Your assignment =>
Once you find the line with "top: 27px ->" in the data below, transcribe exactly each line from there to the line with "text: sinh Analysis", inclusive, and nothing else. Drop the pictures.

[[ Data extract open ]]

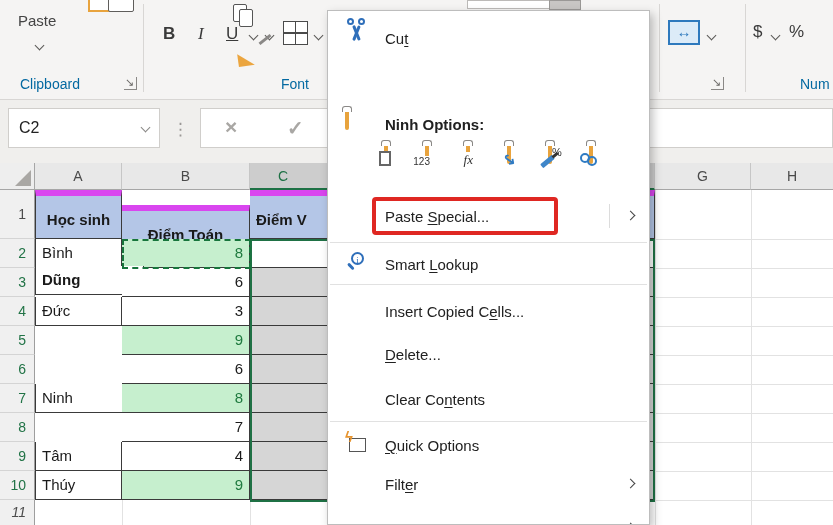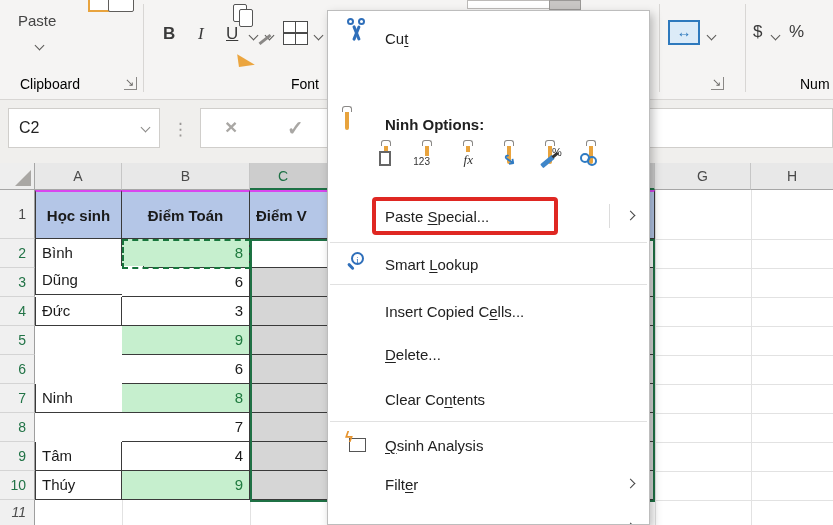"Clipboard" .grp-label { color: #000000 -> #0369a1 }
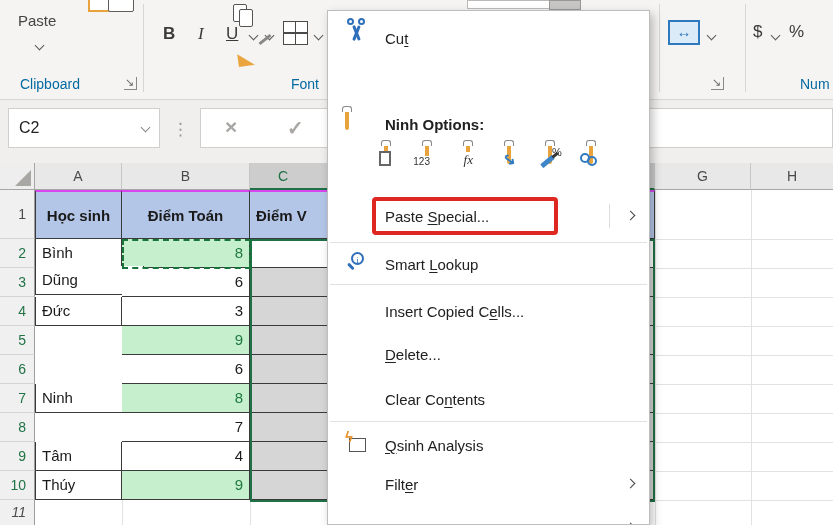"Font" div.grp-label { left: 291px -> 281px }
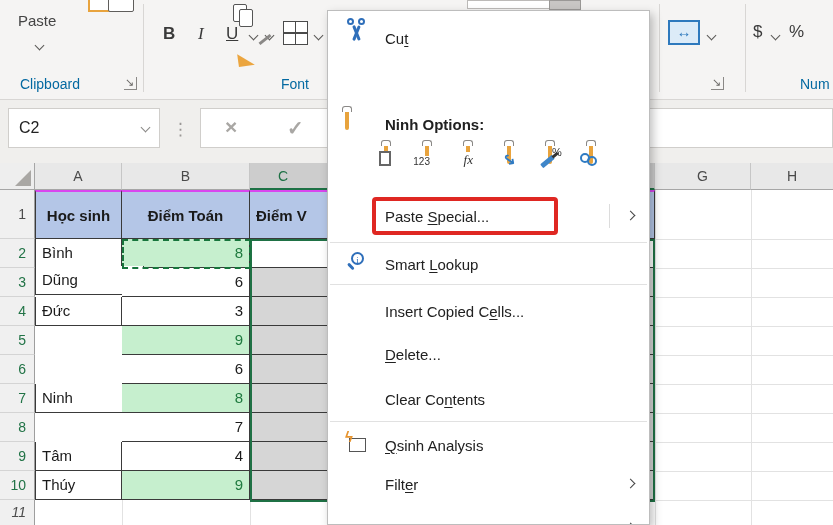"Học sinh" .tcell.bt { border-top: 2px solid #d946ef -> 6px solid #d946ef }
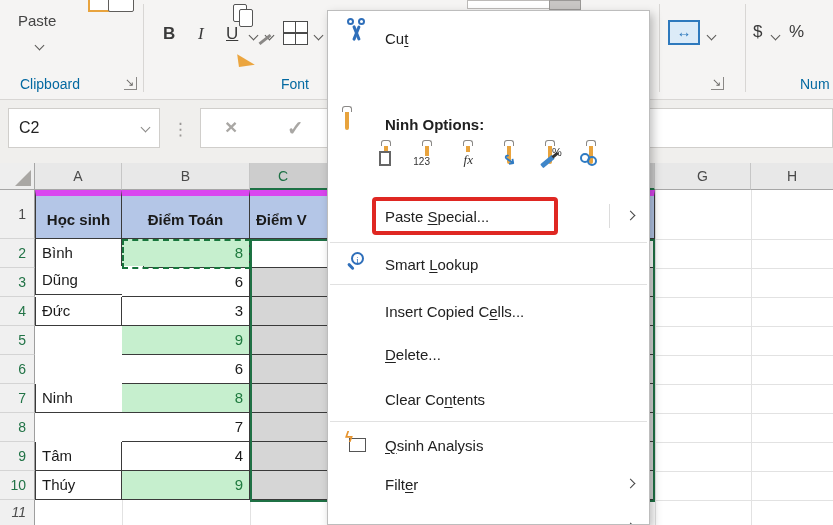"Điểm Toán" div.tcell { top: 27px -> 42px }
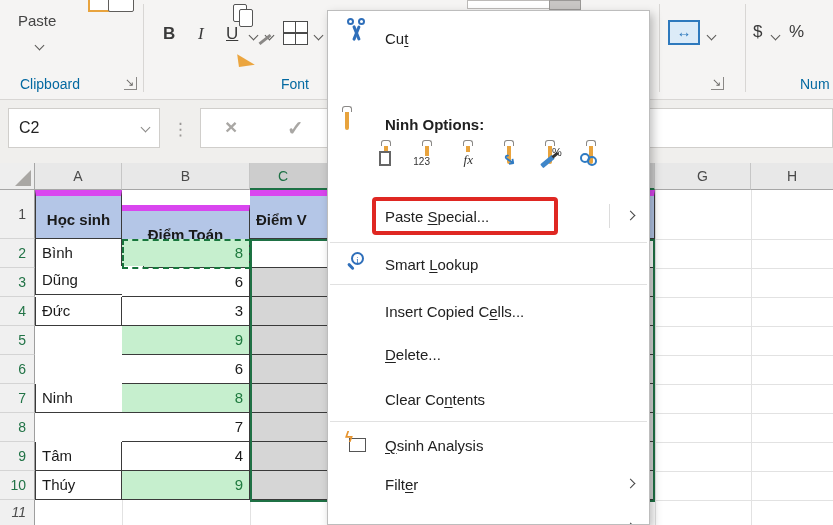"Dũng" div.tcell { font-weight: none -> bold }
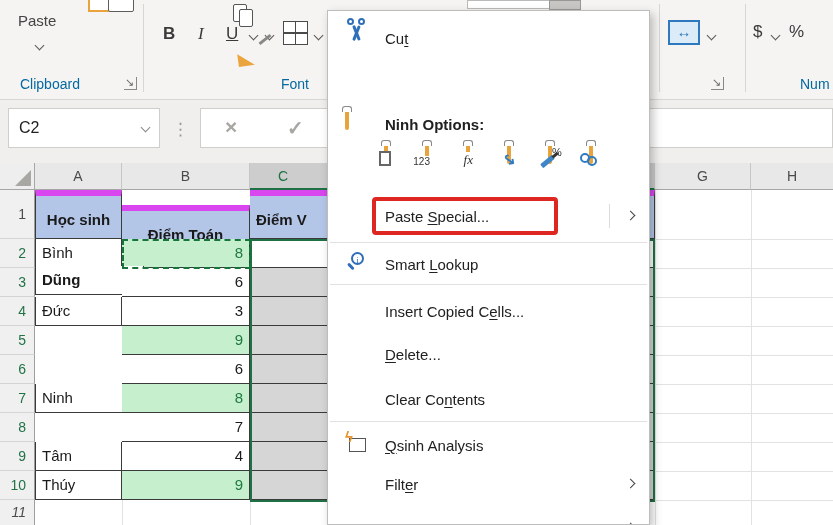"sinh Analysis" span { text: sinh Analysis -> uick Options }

[[ Data extract closed ]]
[[ Data extract open ]]

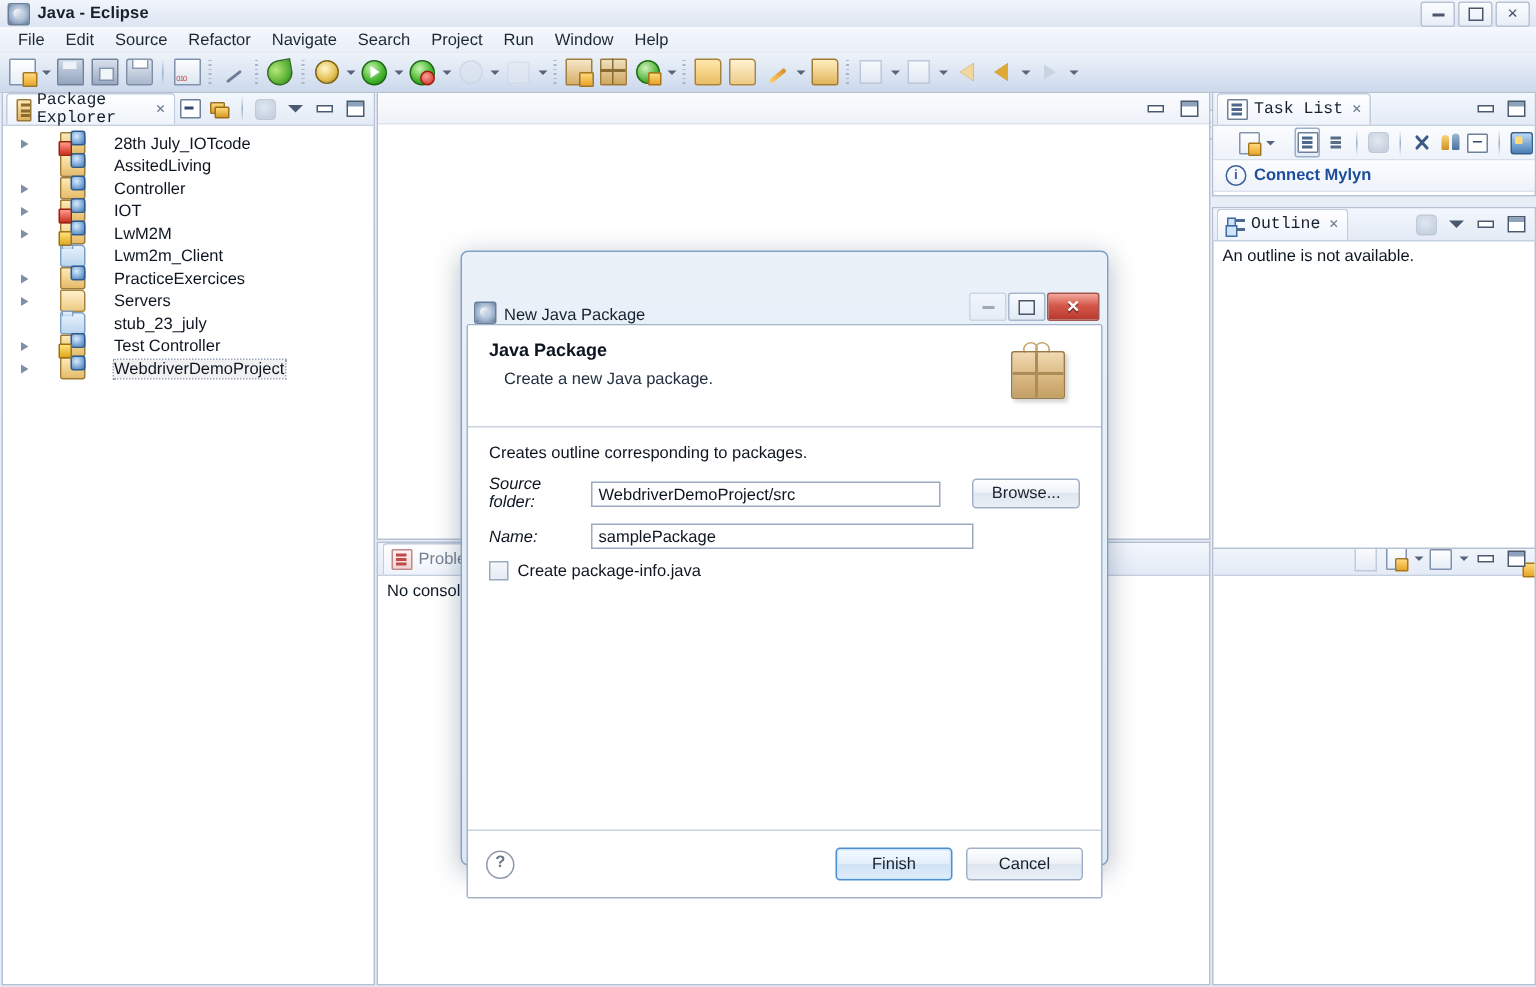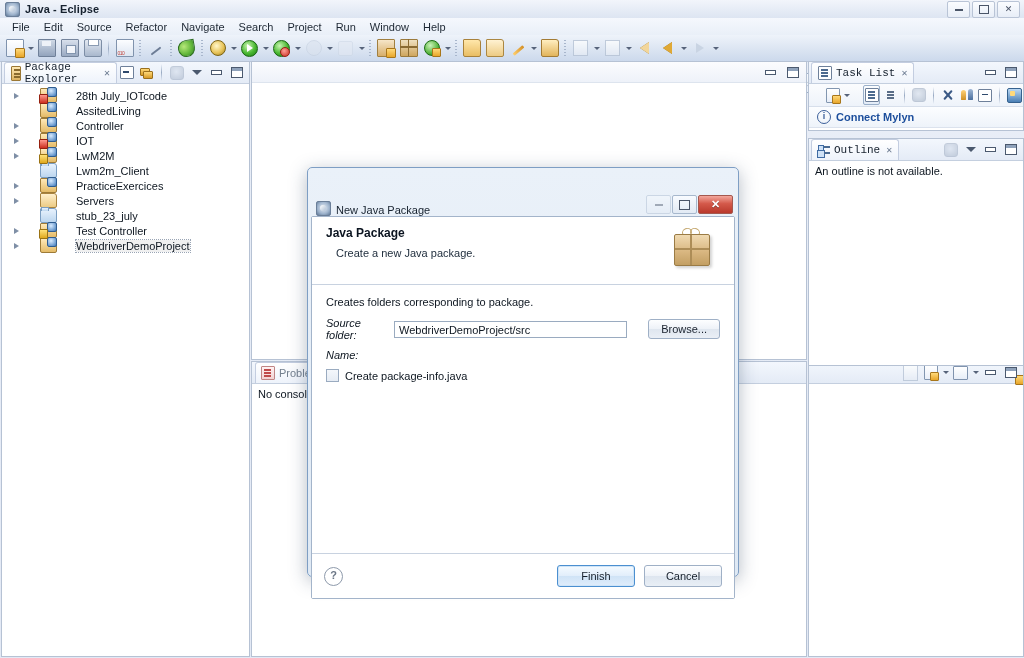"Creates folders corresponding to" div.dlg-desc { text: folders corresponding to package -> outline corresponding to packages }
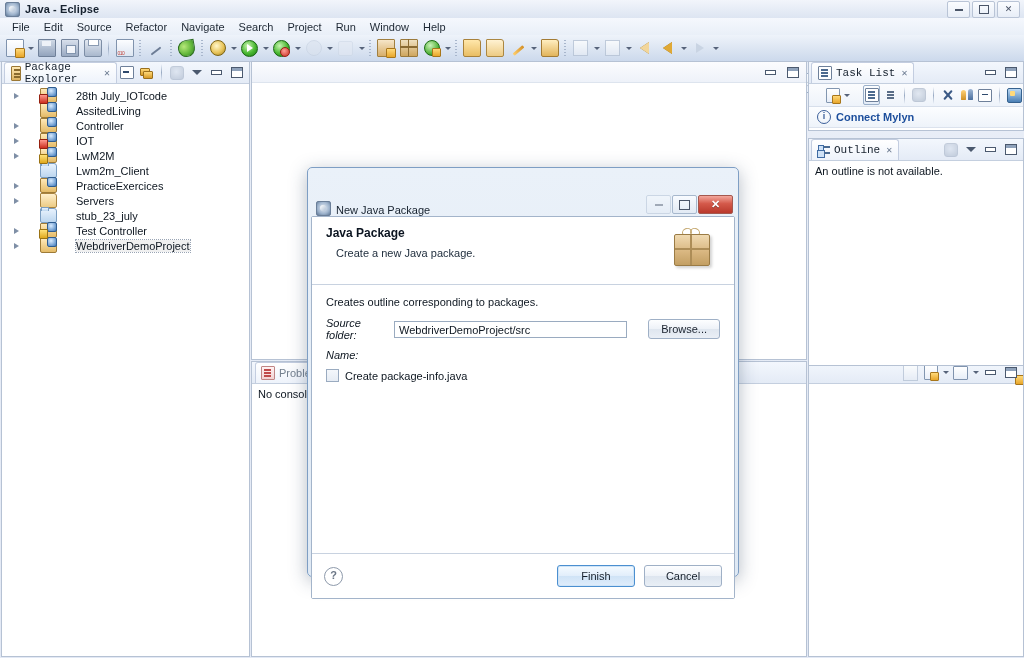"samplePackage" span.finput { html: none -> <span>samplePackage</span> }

[[ Data extract closed ]]

Written response =>
"Điểm Toán" div.tcell { top: 27px -> 42px }
"Dũng" div.tcell { font-weight: none -> bold }
"sinh Analysis" span { text: sinh Analysis -> uick Options }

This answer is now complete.